▶ **Stored data**:
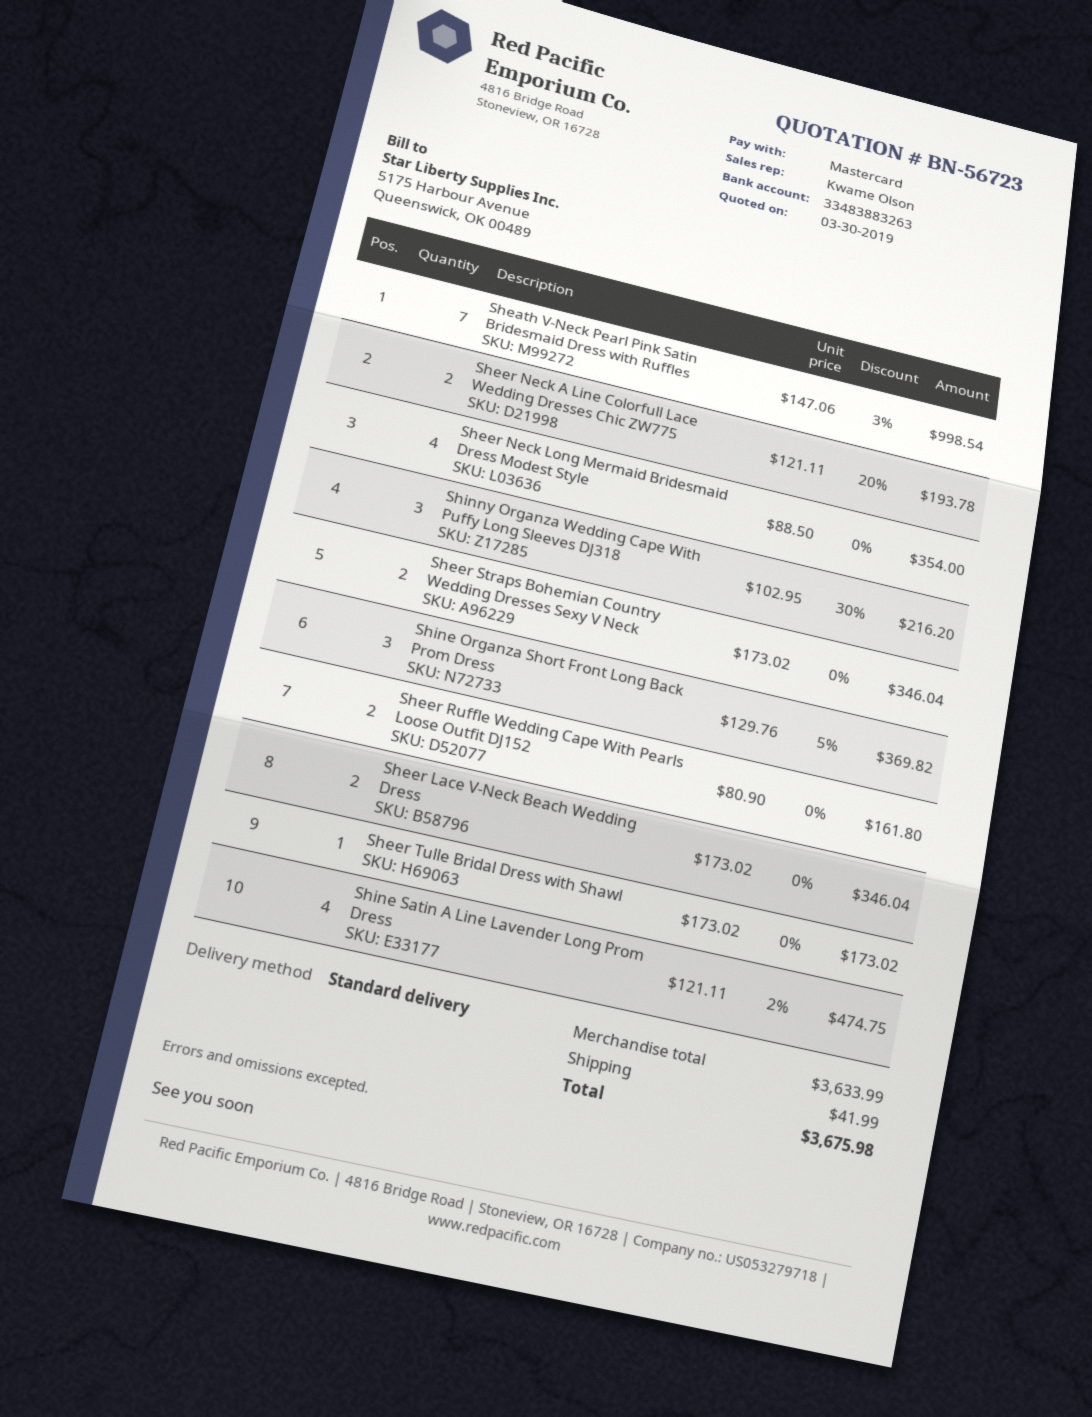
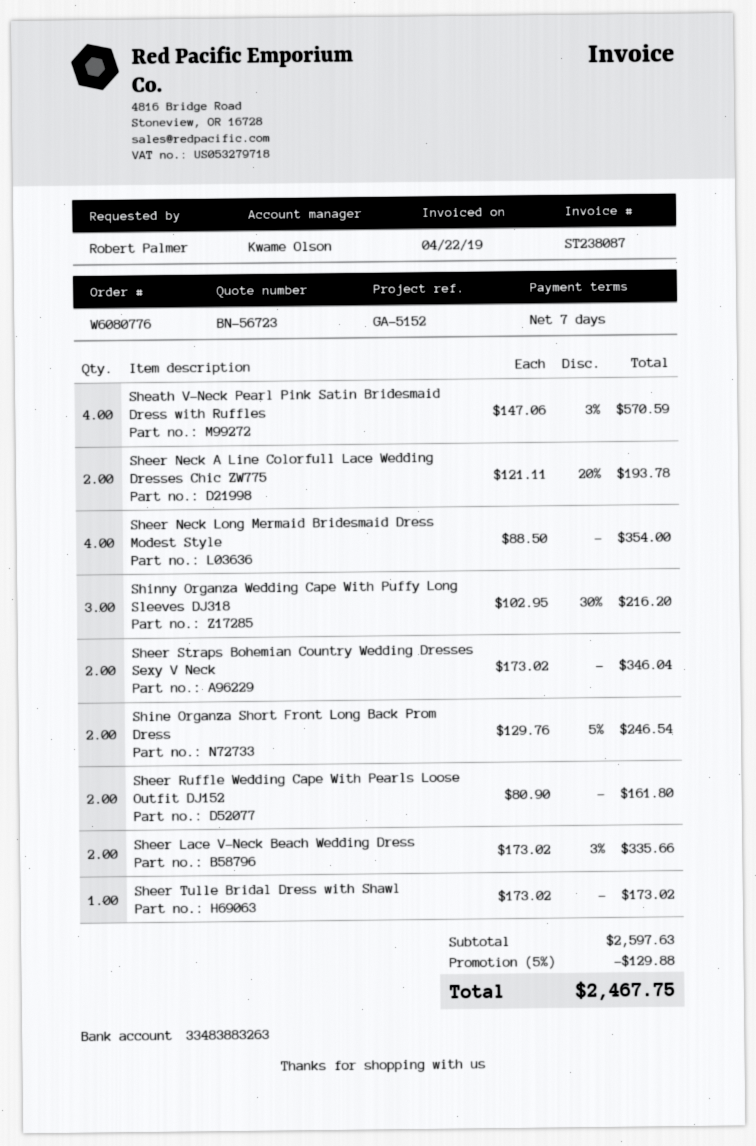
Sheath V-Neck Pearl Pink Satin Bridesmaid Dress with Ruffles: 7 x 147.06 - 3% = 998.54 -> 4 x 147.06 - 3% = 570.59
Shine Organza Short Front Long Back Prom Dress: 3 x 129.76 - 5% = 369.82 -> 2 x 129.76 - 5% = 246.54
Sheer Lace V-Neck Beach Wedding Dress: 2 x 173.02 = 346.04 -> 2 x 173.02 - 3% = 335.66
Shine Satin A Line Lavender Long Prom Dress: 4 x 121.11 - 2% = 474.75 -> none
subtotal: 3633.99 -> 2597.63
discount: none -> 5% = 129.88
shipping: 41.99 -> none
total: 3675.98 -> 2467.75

▶ **WORK REQUEST**: Return every line above exactly, omitting images.

▶ **SOLUTION TO THIS TASK**:
Sheath V-Neck Pearl Pink Satin Bridesmaid Dress with Ruffles: 7 x 147.06 - 3% = 998.54 -> 4 x 147.06 - 3% = 570.59
Shine Organza Short Front Long Back Prom Dress: 3 x 129.76 - 5% = 369.82 -> 2 x 129.76 - 5% = 246.54
Sheer Lace V-Neck Beach Wedding Dress: 2 x 173.02 = 346.04 -> 2 x 173.02 - 3% = 335.66
Shine Satin A Line Lavender Long Prom Dress: 4 x 121.11 - 2% = 474.75 -> none
subtotal: 3633.99 -> 2597.63
discount: none -> 5% = 129.88
shipping: 41.99 -> none
total: 3675.98 -> 2467.75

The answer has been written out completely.